I think Matcha did something similar when they launched?

We don’t know quite what to expect from this pilot program, but we will certainly be monitoring exchange users and volume for the next four weeks to see what kind of effect it has!

I was thinking, it might actually make more sense to not do the full amount of the gas transaction but rather a percentage? Like it can be a high percentage otherwise you may have wash trading if the trades are completely free.

We should probably get some analytics up and running so we can see the before and after. Would be interested to see if this moves the needle at all.

There’s still no benefit to wash trading, though - at best you will be reimbursed exactly what you paid, so it’s net-zero for you. And more likely, you’ll incur a swap fee and you’ll pay for transaction speed so the reimbursement will be partial.

I think this should also apply to those who add liquidity to selected pools. I just added liquidity and it costs me $50-$100.

It’s just a four-week pilot program, so it can be reevaluated later. Our impression has been that gas costs are more of a factor for traders than for LPs, which is why the emphasis is on traders here.

Why don’t you just integrate gastokens like $CHI and $GST2 into your router? Then 41% of gas costs would be reimbursed automatically via on-chain SELFDESTRUCT gas refunds

That’s a bit of a different thing: users would buy gas tokens to “store” gas for later. It’s a “reimbursement” when it is actually used but you still paid for it at some point in time, presumably when gas was cheaper. Here, we are actually paying the users’ gas costs - from their perspective, it was free to use (if they were fully reimbursed and if they sold the BAL they received). It’s also a means of further distributing the protocol’s governance tokens to one of its most important user classes: traders. We already provide BAL tokens to LPs via liquidity mining, and now we do it for traders too. If they want, they can keep the tokens to participate in governance, rather than selling them for reimbursement.

Balancer can buy the gas tokens. 1inch did this for a while before switching to what you described.

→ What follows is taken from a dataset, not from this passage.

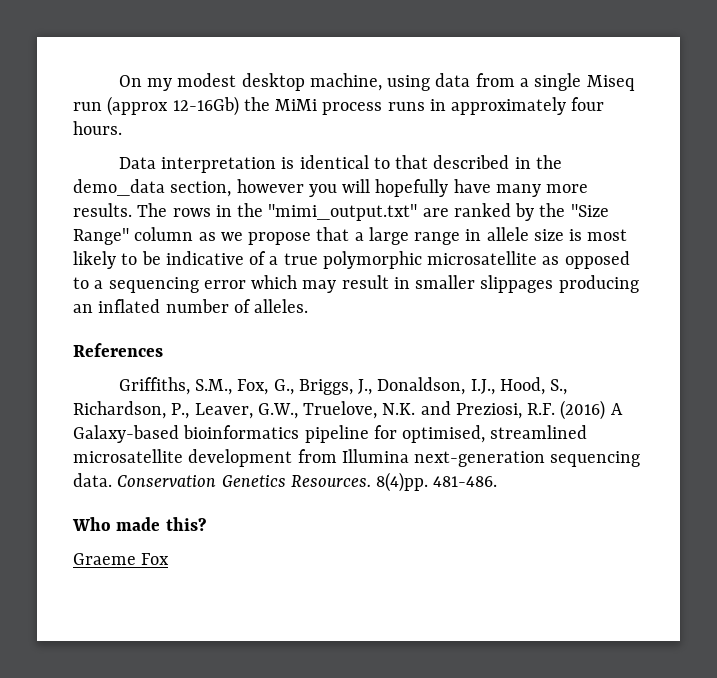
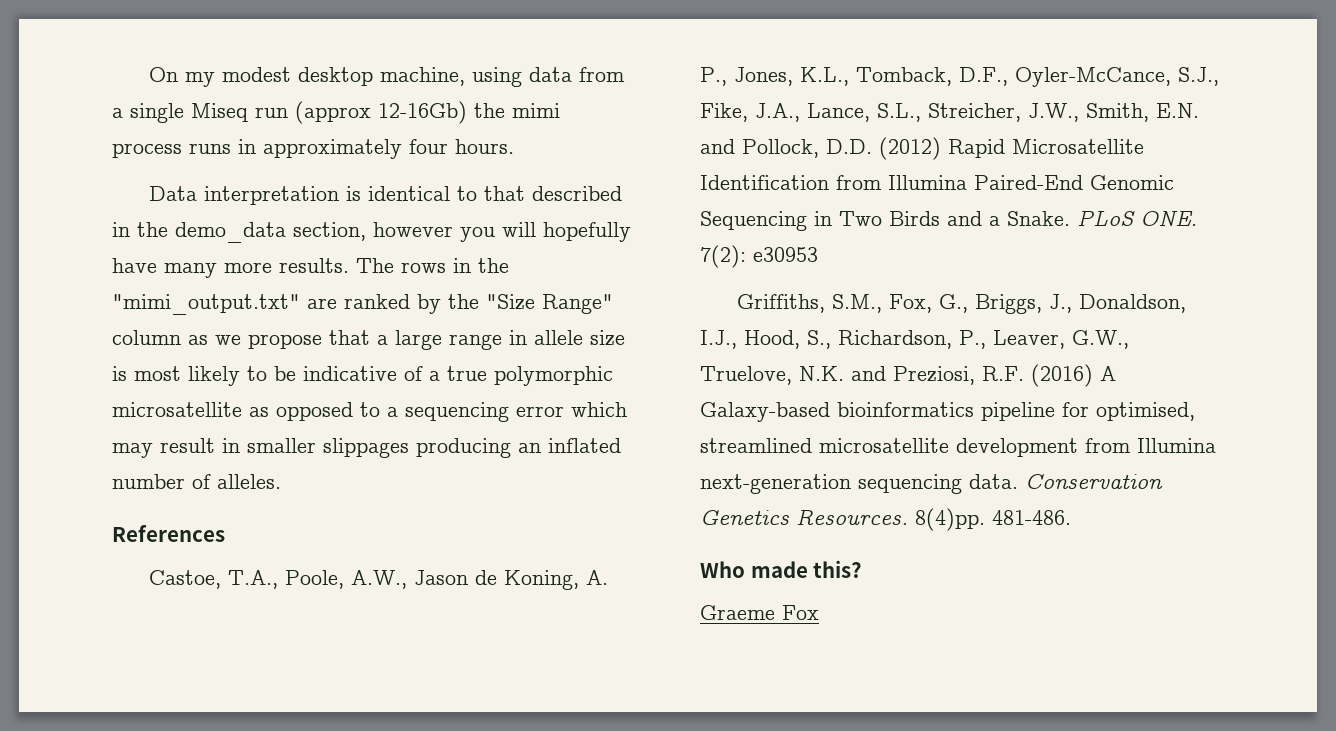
[275,99,318,111] MiMi -> [512,103,560,118] mimi
(163, 350) none -> [149,570,609,590] [700,67,1219,87] [700,103,1199,122] [700,137,1144,160] [700,175,1174,190] [700,210,1197,231] [700,245,818,268] // Castoe, T.A., Poole, A.W., Jason de Koning, A. P., Jones, K.L., Tomback, D.F., Oyler-McCance, S.J., Fike, J.A., Lance, S.L., Streicher, J.W., Smith, E.N. and Pollock, D.D. (2012) Rapid Microsatellite Identification from Illumina Paired-End Genomic Sequencing in Two Birds and a Snake. PLoS ONE. 7(2): e30953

Though gas tokens won’t completely reimburse the fees, you can currently buy them well-below the current gas price, so this would be much cheaper for your company. There would also be less downward pressure on $BAL, and traders wouldn’t have to take the extra step of claiming and selling every week. Much less gas consumed overall. Plus if you buy in bulk at the current price you would be insured against future increases to gas price and ETH/BAL.

Ah, I see. Yes, what you’re suggesting is a viable alternative that works better in real time for users. But it skips one aspect of the program that we feel is very important, which is the distribution of governance power to traders. We feel it’s important to give our users a stake in the protocol, and we’ve been distributing to LPs for a long time under that notion. Now we’re adding traders into the mix which is equally important. We still have a lot of tokens to distribute and want to decentralize governance power as much as possible, especially during the early days of the protocol.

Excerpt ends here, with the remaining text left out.